Watford have sacked boss Claudio Ranieri after 14 games and less than four months in charge.
Last Friday’s 3-0 home defeat to Norwich saw Watford drop into the bottom three with 18 matches left and prompted Ranieri’s departure.
A club statement said a change was needed to give a new appointment time to lift Watford out of trouble.
“The Hornets’ board recognises Claudio as a man of great integrity and honour, who will always be respected here at Vicarage Road for his efforts in leading the team with dignity,” added the statement.
“However the board feels that, with nearly half of the Premier League campaign remaining, a change in the head coach position now will give a new appointment sufficient time to work with a talented squad to achieve the immediate goal of retaining Premier League status.”
It means Watford are looking for their 15th manager since the Pozzo family took over in 2012.
However, Watford managed just two wins under the former Sampdoria boss and he departs with the club 19th in the table, two points from safety.
They have lost seven of their previous eight Premier League games and next travel to relegation rivals Burnley on Saturday 5 February in a huge game at the bottom of the table.
The Hornets have lost 11 of their 14 games under Ranieri, 10 in the Premier League and a 4-1 loss to Leicester in the third round of the FA Cup.
It is the eight managerial change in the league this season following the departures of Xisco, Steve Bruce (Newcastle), Nuno Espirito Santo (Spurs), Daniel Farke (Norwich), Aston Villa (Dean Smith), Ole Gunnar Solskjaer (Manchester United) and Rafael Benitez (Everton).
‘I’m not worried about the future’
Ex-Chelsea manager Ranieri stunned English football by leading Leicester to an unthinkable title triumph in 2016, but he was sacked by the Foxes the following season.
A nomadic career has since seen him go on to manage Nantes, Fulham, Roma and Sampdoria, before he was appointed as Watford boss.
Ranieri was the 14th managerial change under the club’s owners in 10 years.
After what turned out to be his final match in charge of Watford against Norwich, he told BBC Radio 5 Live: “I’m not worried about the future.
“I’m calm and want to react – me and my players. I have the passion, I want players with the heart and to think about what is Watford for the people of Watford.”

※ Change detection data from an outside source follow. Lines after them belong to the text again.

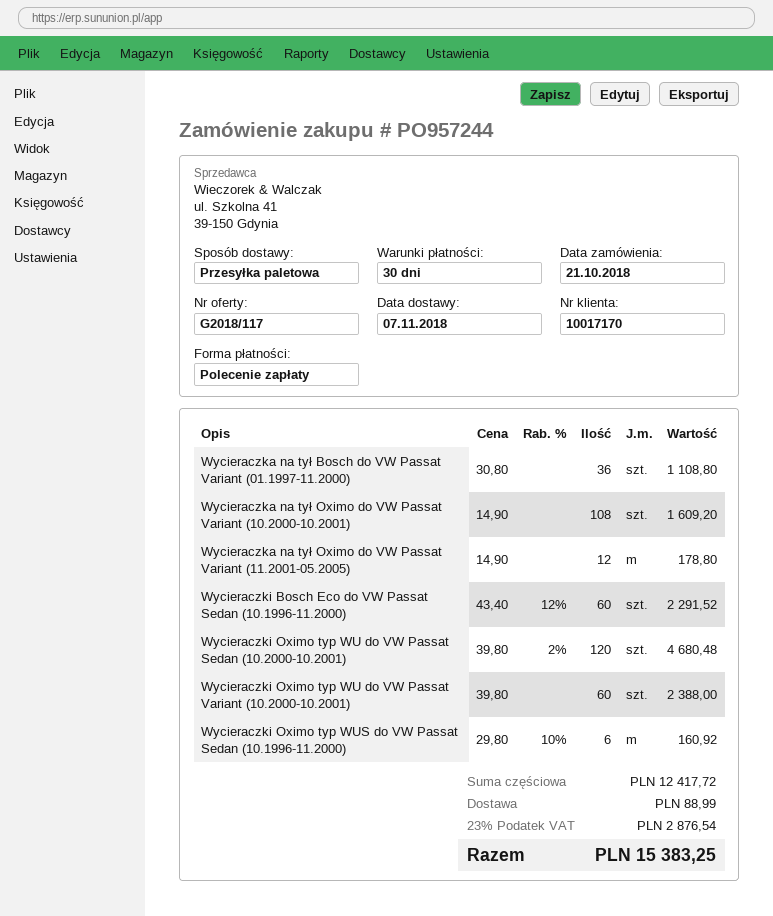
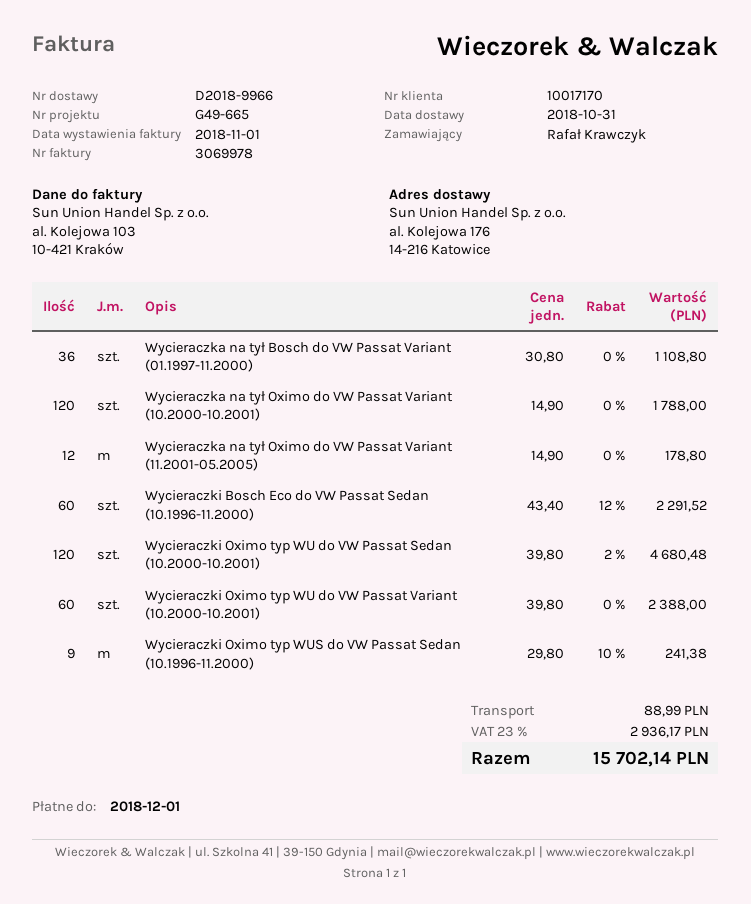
delivery date: 2018-11-07 -> 2018-10-31
Wycieraczka na tył Oximo do VW Passat Variant (10.2000-10.2001): 108 x 14.90 = 1609.20 -> 120 x 14.90 = 1788.00
Wycieraczki Oximo typ WUS do VW Passat Sedan (10.1996-11.2000): 6 x 29.80 - 10% = 160.92 -> 9 x 29.80 - 10% = 241.38
tax: 23% = 2876.54 -> 23% = 2936.17
total: 15383.25 -> 15702.14

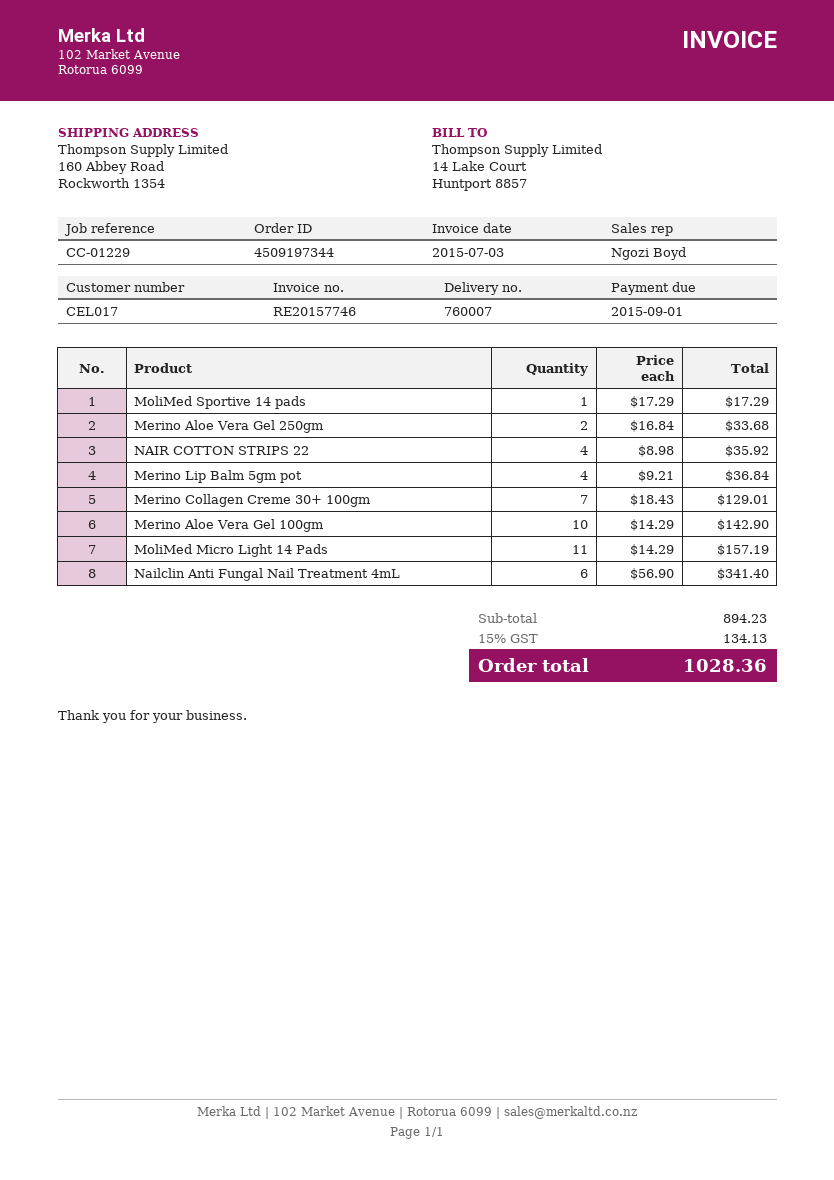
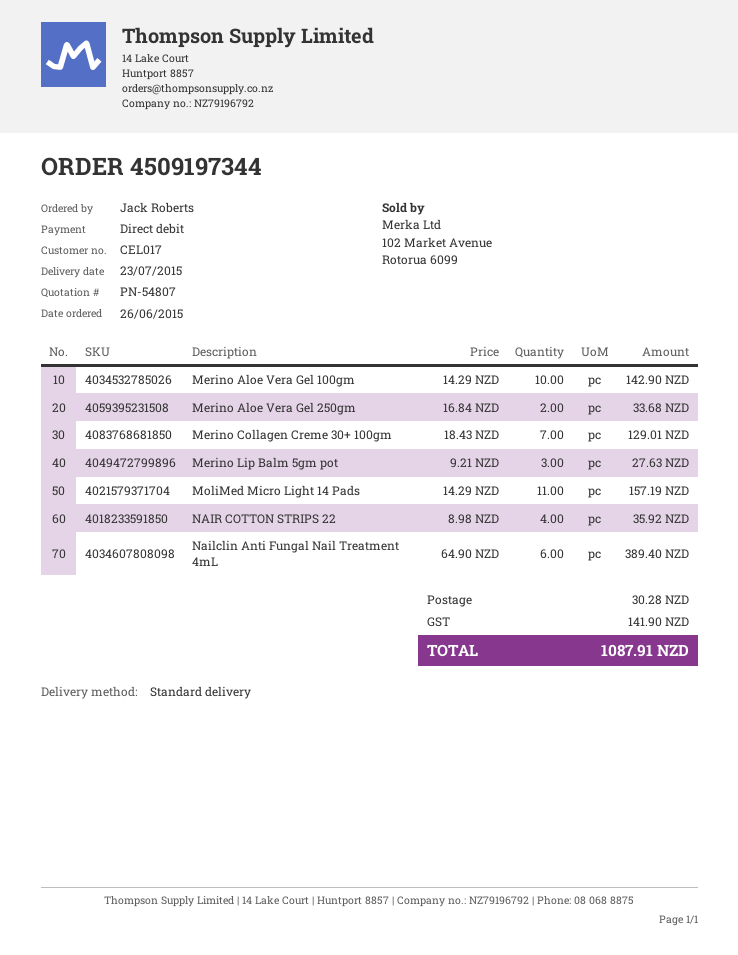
MoliMed Sportive 14 pads: 1 x 17.29 = 17.29 -> none
Merino Lip Balm 5gm pot: 4 x 9.21 = 36.84 -> 3 x 9.21 = 27.63
Nailclin Anti Fungal Nail Treatment 4mL: 6 x 56.90 = 341.40 -> 6 x 64.90 = 389.40
shipping: none -> 30.28
tax: 134.13 -> 141.90
total: 1028.36 -> 1087.91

Asked if he was confident of turning it around, Ranieri replied: “Yes I’m very confident.”
‘Watford are flailing about without a long-term plan’

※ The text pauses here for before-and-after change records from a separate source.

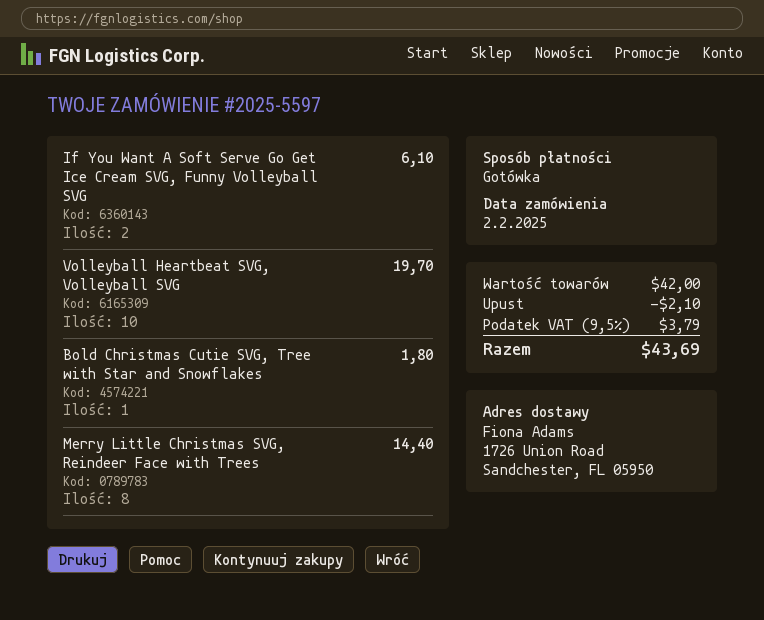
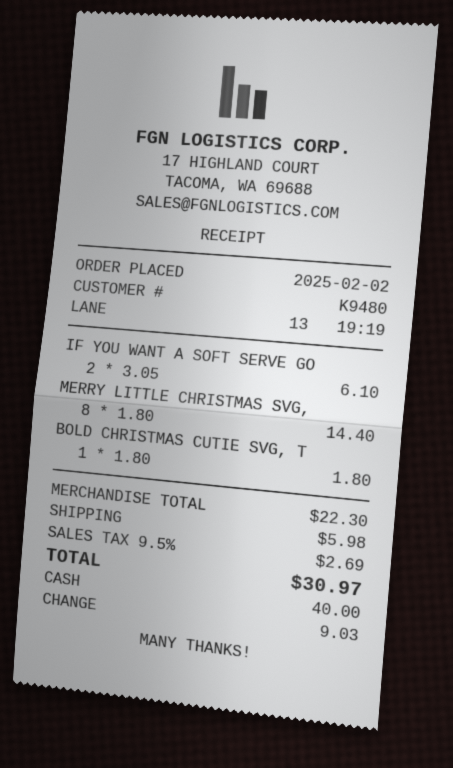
Volleyball Heartbeat SVG, Volleyball SVG: 10 for 19.70 -> none
subtotal: 42.00 -> 22.30
discount: 2.10 -> none
shipping: none -> 5.98
tax: 9.5% = 3.79 -> 9.5% = 2.69
total: 43.69 -> 30.97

Speaking on The Monday Night Club on BBC Radio 5 Live, Chris Sutton said Ranieri’s dismissal was “no surprise” and that the Pozzo family’s expectations are “far too high”.
“I thought they were always going to struggle,” said Sutton.

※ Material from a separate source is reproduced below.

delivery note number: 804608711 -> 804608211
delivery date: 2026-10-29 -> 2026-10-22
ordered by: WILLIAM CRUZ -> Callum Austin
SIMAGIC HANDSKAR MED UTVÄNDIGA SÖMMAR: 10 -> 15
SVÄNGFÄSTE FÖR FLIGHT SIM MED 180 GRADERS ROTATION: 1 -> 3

“I think they made a mistake sacking Xisco. Seven games he was in charge [at the start of the season] and he did OK.
“Ranieri came in and I know he won the league with Leicester, but his last few appointments, he had three wins out of 17 at Fulham, that was a disaster.”
Former Manchester City defender Micah Richards described Watford as “absolutely awful” and argued that the Hornets lack an easily identifiable style of play.
“What are Watford – what are they trying to do?,” asked Richards.
“You look at Watford and you don’t know what they’re going to do – are they going to press, drop off, play through the lines or keep possession?
“You just don’t know which Watford are going to turn up. Ranieri said he was going to try and make them hard to beat, but they’re awful, absolutely awful.
“Ranieri seems like a nice bloke, but if you only get seven points from 13 games, the writing was always going to be on the wall.”
Mike Parkin, presenter of Watford podcast From the Rookery End, said his club are “flailing about” without a long-term plan.
“You have to look long term when running a football club,” he said.
“There is a feeling among Watford fans we are wasting a golden ticket of a long-term legacy from the Pozzos by lacking long-term planning.
“You have to give the owners credit because we are in the Premier League.”